(Collected data entries)
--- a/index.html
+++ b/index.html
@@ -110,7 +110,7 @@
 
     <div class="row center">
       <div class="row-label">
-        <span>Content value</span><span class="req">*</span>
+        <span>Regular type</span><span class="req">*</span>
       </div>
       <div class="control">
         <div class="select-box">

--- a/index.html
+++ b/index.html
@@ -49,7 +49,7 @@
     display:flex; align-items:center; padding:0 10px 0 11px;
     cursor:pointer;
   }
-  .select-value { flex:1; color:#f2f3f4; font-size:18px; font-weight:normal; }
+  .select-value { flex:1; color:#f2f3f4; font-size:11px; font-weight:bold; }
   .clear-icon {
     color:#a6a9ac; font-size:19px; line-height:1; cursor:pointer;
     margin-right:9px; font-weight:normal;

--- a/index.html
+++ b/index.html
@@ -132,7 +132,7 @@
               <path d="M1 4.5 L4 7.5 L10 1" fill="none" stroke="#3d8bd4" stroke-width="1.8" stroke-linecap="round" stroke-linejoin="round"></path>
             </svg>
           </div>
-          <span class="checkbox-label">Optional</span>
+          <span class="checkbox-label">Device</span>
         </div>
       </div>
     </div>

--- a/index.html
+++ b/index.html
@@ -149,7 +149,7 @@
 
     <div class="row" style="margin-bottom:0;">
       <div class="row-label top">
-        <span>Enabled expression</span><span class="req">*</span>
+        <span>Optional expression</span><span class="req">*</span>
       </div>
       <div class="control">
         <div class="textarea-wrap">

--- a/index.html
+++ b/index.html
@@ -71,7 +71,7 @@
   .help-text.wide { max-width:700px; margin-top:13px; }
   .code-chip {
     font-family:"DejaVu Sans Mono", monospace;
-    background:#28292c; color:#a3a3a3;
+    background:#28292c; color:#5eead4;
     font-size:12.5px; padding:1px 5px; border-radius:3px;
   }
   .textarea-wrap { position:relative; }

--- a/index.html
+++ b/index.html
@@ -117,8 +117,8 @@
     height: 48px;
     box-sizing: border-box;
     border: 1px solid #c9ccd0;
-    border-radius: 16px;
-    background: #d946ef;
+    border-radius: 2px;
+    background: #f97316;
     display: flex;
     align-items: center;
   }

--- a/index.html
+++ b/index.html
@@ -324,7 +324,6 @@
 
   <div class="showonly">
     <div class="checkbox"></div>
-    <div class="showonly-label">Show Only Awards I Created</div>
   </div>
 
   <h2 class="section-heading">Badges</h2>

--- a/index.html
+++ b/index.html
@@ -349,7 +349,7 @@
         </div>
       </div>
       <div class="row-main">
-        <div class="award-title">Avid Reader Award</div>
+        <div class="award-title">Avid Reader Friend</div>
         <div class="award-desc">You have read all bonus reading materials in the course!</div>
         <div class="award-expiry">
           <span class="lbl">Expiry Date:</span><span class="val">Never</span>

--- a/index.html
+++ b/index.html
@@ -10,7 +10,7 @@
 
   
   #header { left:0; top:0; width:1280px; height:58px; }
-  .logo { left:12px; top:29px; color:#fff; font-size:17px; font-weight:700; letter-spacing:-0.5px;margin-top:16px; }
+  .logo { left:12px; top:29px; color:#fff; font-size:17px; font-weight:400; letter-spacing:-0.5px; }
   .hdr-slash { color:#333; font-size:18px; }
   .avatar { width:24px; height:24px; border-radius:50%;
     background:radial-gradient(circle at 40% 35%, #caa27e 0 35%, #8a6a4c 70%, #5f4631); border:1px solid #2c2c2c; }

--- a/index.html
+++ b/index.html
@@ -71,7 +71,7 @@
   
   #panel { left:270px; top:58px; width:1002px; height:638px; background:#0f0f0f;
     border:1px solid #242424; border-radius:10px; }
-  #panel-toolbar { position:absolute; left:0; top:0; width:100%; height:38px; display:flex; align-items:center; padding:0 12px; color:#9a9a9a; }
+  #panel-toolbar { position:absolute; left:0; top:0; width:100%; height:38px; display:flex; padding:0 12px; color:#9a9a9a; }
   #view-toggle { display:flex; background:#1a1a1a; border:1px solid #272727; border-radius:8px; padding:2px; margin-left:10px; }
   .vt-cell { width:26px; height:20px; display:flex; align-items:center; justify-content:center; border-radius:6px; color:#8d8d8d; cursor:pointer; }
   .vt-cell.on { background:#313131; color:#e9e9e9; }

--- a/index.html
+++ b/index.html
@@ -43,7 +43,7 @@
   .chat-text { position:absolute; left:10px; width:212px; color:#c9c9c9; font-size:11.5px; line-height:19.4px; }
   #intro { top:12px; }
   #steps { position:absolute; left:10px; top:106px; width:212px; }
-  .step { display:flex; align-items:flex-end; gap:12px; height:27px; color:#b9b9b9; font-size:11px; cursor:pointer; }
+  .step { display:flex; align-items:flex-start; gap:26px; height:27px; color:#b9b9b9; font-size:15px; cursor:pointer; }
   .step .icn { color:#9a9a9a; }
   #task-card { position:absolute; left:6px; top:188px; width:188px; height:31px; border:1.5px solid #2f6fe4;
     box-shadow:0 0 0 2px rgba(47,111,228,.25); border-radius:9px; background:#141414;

▶ **THE TASK**
Using the data above, show each line where "Reader" occurs.

▶ **RESPONSE**
-        <div class="award-title">Avid Reader Award</div>
+        <div class="award-title">Avid Reader Friend</div>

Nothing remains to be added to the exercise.